**TASK DIRECTIONS:**
Each line containing the string "Dukung" should be copied out of the entries.

Records drawn from a dataset:

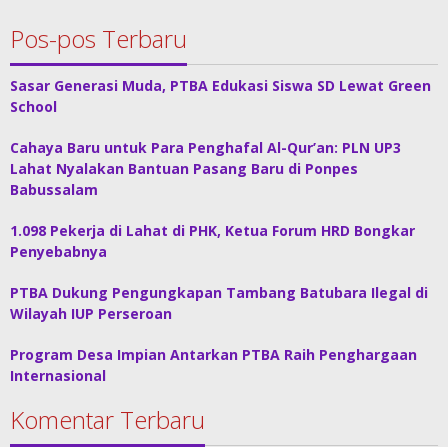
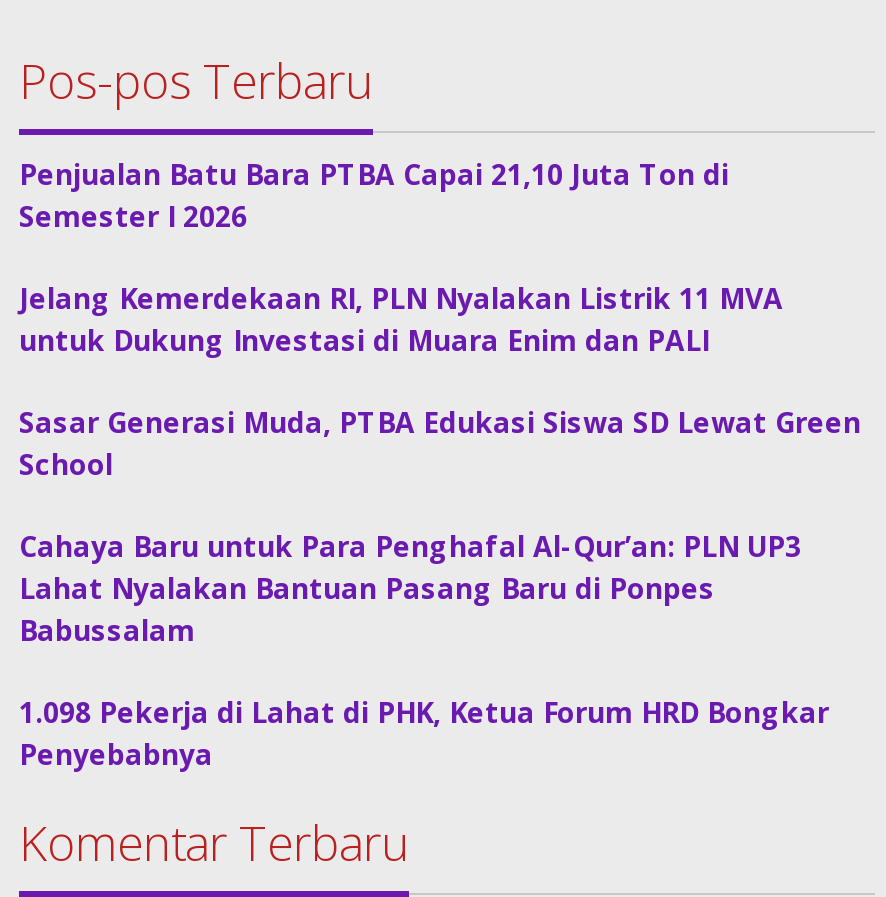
+ Penjualan Batu Bara PTBA Capai 21,10 Juta Ton di
+ Semester I 2026
+ Jelang Kemerdekaan RI, PLN Nyalakan Listrik 11 MVA
+ untuk Dukung Investasi di Muara Enim dan PALI

moved down: Sasar Generasi Muda, PTBA Edukasi Siswa SD Lewat Green | School | Cahaya Baru untuk Para Penghafal Al-Qur’an: PLN UP3 | Lahat Nyalakan Bantuan Pasang Baru di Ponpes | Babussalam | 1.098 Pekerja di Lahat di PHK, Ketua Forum HRD Bongkar | Penyebabnya

- PTBA Dukung Pengungkapan Tambang Batubara Ilegal di
- Wilayah IUP Perseroan
- Program Desa Impian Antarkan PTBA Raih Penghargaan
- Internasional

**EXPECTED ANSWER:**
+ untuk Dukung Investasi di Muara Enim dan PALI
- PTBA Dukung Pengungkapan Tambang Batubara Ilegal di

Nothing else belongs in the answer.